▶ Task description
Word for word, return the lines from the start of the entries below through the line that has "22 Nov 2021: none -> 578000".
[Start of section]
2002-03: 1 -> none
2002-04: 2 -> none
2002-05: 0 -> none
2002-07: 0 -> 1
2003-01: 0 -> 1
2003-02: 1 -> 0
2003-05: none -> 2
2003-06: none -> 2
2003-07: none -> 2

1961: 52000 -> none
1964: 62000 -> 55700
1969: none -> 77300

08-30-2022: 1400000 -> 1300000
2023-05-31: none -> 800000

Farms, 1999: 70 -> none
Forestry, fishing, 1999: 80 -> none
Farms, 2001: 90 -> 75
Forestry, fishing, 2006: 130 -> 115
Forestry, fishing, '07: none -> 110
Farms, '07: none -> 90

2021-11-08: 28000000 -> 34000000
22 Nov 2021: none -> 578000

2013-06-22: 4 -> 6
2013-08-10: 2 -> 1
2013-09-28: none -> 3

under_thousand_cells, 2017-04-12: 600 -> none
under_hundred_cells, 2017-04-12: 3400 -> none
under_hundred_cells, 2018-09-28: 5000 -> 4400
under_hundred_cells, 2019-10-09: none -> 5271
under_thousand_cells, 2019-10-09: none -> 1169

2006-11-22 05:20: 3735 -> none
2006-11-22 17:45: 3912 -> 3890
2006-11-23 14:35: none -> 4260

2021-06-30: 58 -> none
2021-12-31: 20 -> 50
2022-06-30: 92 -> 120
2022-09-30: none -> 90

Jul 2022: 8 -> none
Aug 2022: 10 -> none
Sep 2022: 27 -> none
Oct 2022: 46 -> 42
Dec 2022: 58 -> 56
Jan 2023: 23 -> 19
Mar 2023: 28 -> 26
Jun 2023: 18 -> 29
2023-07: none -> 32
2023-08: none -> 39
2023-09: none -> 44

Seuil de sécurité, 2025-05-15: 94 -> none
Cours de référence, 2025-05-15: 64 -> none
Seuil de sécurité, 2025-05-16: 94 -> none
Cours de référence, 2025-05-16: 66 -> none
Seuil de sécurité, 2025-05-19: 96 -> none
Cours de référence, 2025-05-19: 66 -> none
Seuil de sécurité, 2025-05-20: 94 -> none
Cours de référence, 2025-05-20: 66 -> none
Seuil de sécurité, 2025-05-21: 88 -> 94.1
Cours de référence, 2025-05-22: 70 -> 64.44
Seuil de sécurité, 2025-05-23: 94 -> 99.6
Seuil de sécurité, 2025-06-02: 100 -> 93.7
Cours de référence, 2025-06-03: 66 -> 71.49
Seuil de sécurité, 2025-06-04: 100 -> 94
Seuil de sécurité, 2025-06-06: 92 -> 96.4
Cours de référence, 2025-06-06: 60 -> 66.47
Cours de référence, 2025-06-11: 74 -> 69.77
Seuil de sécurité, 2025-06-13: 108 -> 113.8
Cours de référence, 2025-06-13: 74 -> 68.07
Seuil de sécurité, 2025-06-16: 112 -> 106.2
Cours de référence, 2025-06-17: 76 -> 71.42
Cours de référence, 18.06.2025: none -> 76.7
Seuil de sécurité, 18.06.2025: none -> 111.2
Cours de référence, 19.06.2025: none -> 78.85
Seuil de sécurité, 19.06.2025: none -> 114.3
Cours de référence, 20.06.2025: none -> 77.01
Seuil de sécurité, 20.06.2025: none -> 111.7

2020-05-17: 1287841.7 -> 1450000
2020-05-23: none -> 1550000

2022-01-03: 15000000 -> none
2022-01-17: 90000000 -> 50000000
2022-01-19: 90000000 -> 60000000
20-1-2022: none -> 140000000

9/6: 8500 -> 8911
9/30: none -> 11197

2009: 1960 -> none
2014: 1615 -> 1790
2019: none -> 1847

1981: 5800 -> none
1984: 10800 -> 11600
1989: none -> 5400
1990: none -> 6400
[End of section]
▶ Written answer
2002-03: 1 -> none
2002-04: 2 -> none
2002-05: 0 -> none
2002-07: 0 -> 1
2003-01: 0 -> 1
2003-02: 1 -> 0
2003-05: none -> 2
2003-06: none -> 2
2003-07: none -> 2

1961: 52000 -> none
1964: 62000 -> 55700
1969: none -> 77300

08-30-2022: 1400000 -> 1300000
2023-05-31: none -> 800000

Farms, 1999: 70 -> none
Forestry, fishing, 1999: 80 -> none
Farms, 2001: 90 -> 75
Forestry, fishing, 2006: 130 -> 115
Forestry, fishing, '07: none -> 110
Farms, '07: none -> 90

2021-11-08: 28000000 -> 34000000
22 Nov 2021: none -> 578000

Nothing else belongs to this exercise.